Saturday 2 October 2010

What goes up... hopefully comes down!

Full throttle, airspeed increasing, lift-off... climb established... flaps up, climb power set, climb RPM set... nil runway remaining, tap the brakes, gear up... bzzzzzzzzzzz *THUD*... orange light...

And so began my foray into "suck-up wheels"... aka. retractable landing gear

The club recently got a Cessna 172 RG "Cutlass" ZK-EWP on the flightline, and I had been dying to try it out. I was supposed to start my type rating last weekend, but had to defect the aircraft during the pre-flight due to some misbehaving cowl flaps.

The defect was fixed earlier this week, so then it was a matter of waiting for the instructor... Today was not a bad day for aviating... a little bumpy, but nothing like the 30knot+ winds we've had recently!
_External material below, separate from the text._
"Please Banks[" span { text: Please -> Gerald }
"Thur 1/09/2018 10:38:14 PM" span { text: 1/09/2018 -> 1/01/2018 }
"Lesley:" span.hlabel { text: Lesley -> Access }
And besides... I needed an excuse for not studying for my Instrument Exams :P

So I duely pre-flighted EWP, strapped in the CFI and headed for the training area for the usual runthrough of maneuvers required for a type-rating... turns, stalls etc... only this time we also played with the gear, getting used to the pitch changes as it went up and down... what the "gear horn" sounds like etc.
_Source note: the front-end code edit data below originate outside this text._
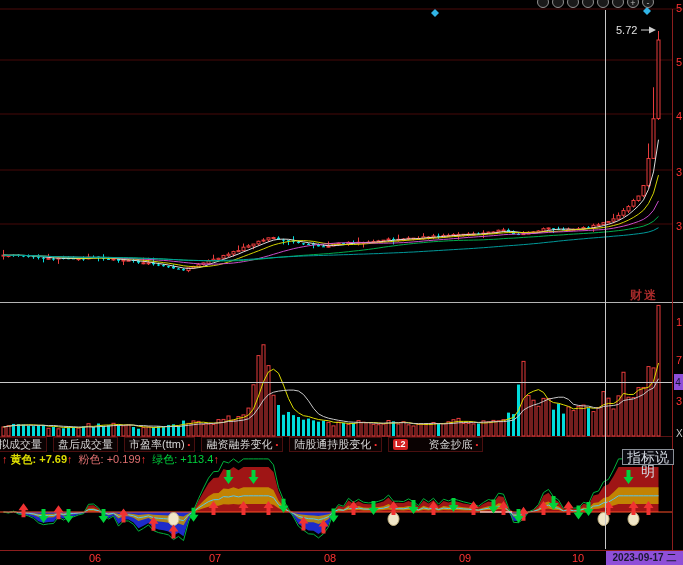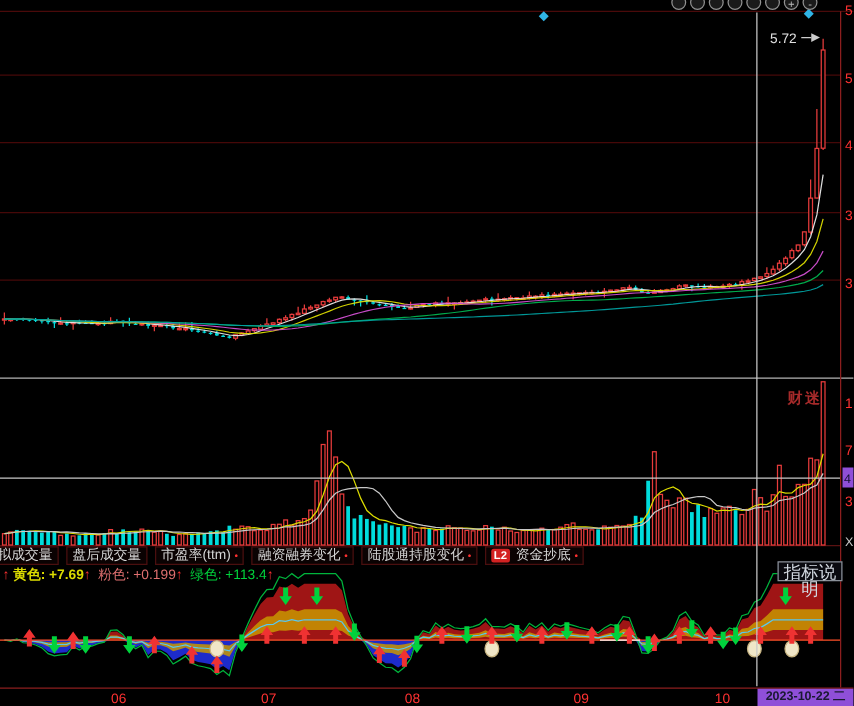"财迷" #watermark { margin-top: 23px -> none }
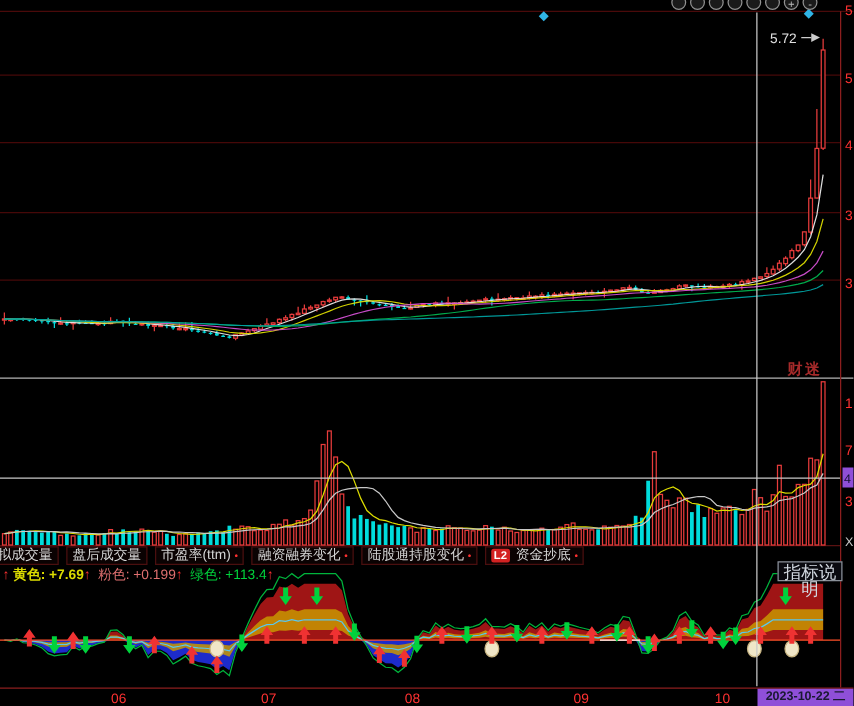"L2" .l2-badge { margin-right: 3px -> 19px }
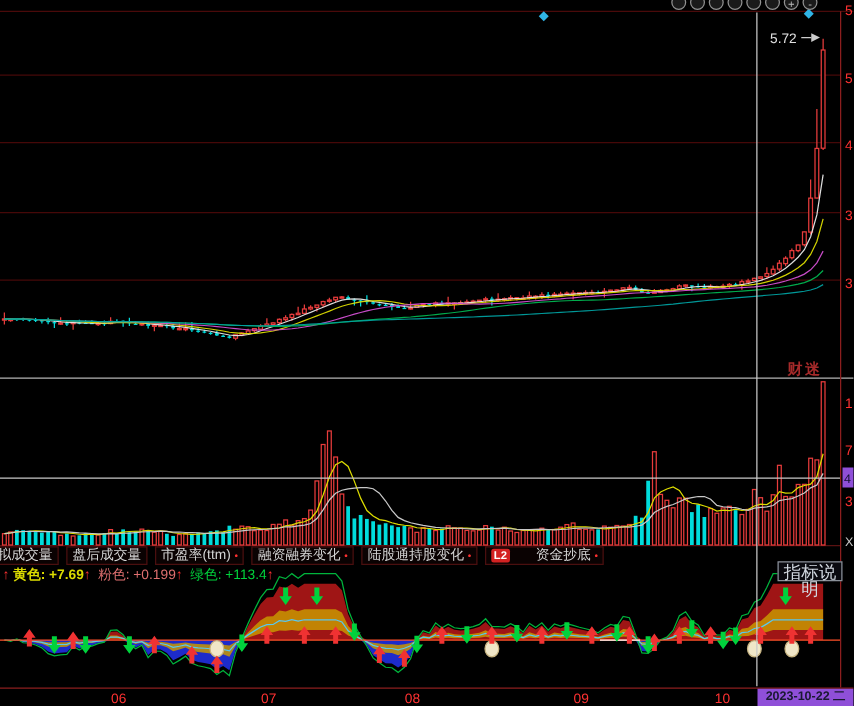"2023-10-22 二" div { text: 2023-10-22 -> 2023-09-17 }
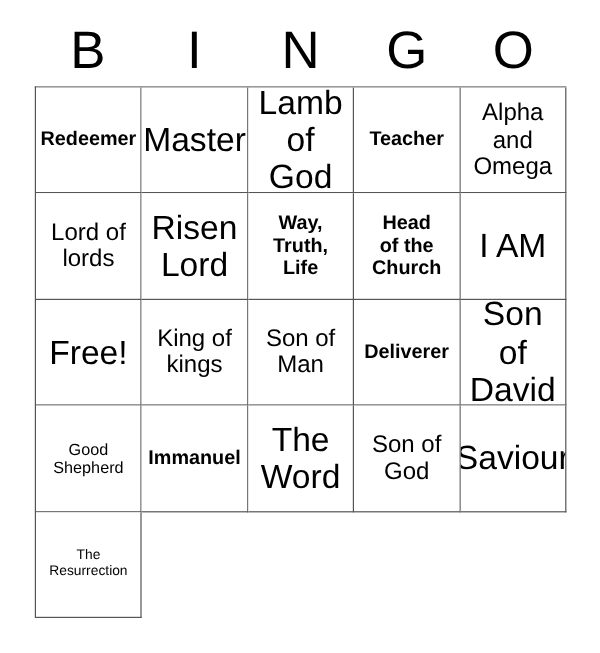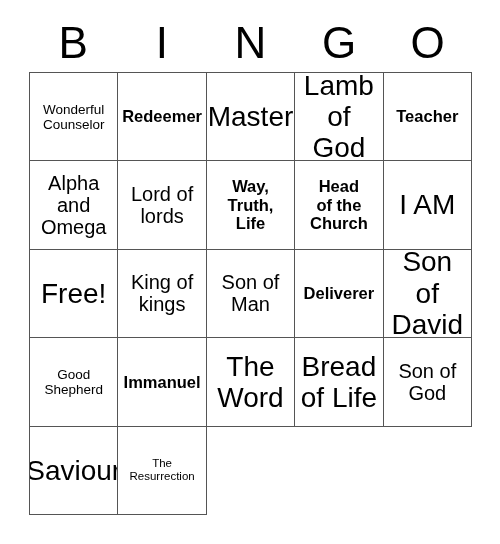"Wonderful" div.cell { html: <div> <span>Wonderful Counselor</span> </div> -> none }
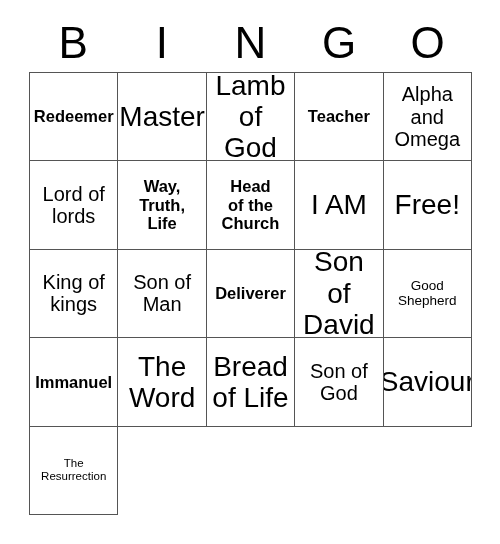"Risen" div.cell { html: none -> <div> <span>Risen Lord</span> </div> }
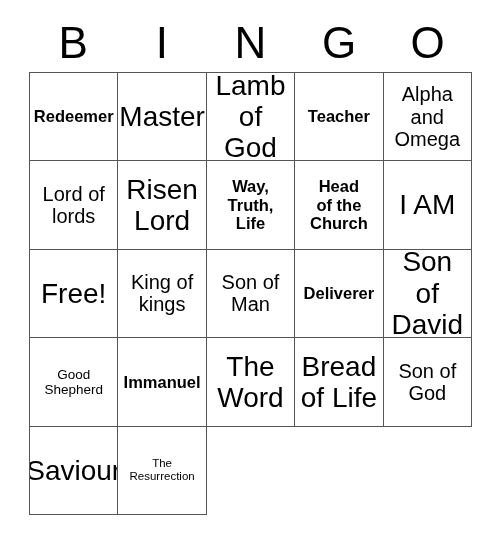"Bread" div.cell { html: <div> <span>Bread of Life</span> </div> -> none }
After that we headed back to the airfield for an overhead join and some circuits which I thought were barely passable... the circuit gets very busy when instead of throttle, mixture and flaps, you now have throttle, mixture, flaps, pitch, cowl flaps and undercarriage to worry about... and an aircraft that will easily do 120+knots downwind if you let it!

As Rob had said during the briefing, if you get setup early, and slow down before you enter the circuit, you'll be fine... Apparently these old, gray-haired instructors know a thing or two about this flying malarky :P

A couple of circuits later and we taxiied back in as Rob had another booking... and I needed a cup of tea and a lie down!

1.0 hours of pure busyness :-/

Later in the afternoon, we rounded up some self-loading ballast (ie. a couple of CPL students lounging about the club) to get the aircraft to maximum all up weight (MAUW), so I could do the MAUW check as required by law...

A standard circuit (very average), a go-around (executed nicely), a flapless landing (not too shabby), another standard circuit (better, but still average) and then I surprised myself by making a very nice shortfield landing onto the grass to finish.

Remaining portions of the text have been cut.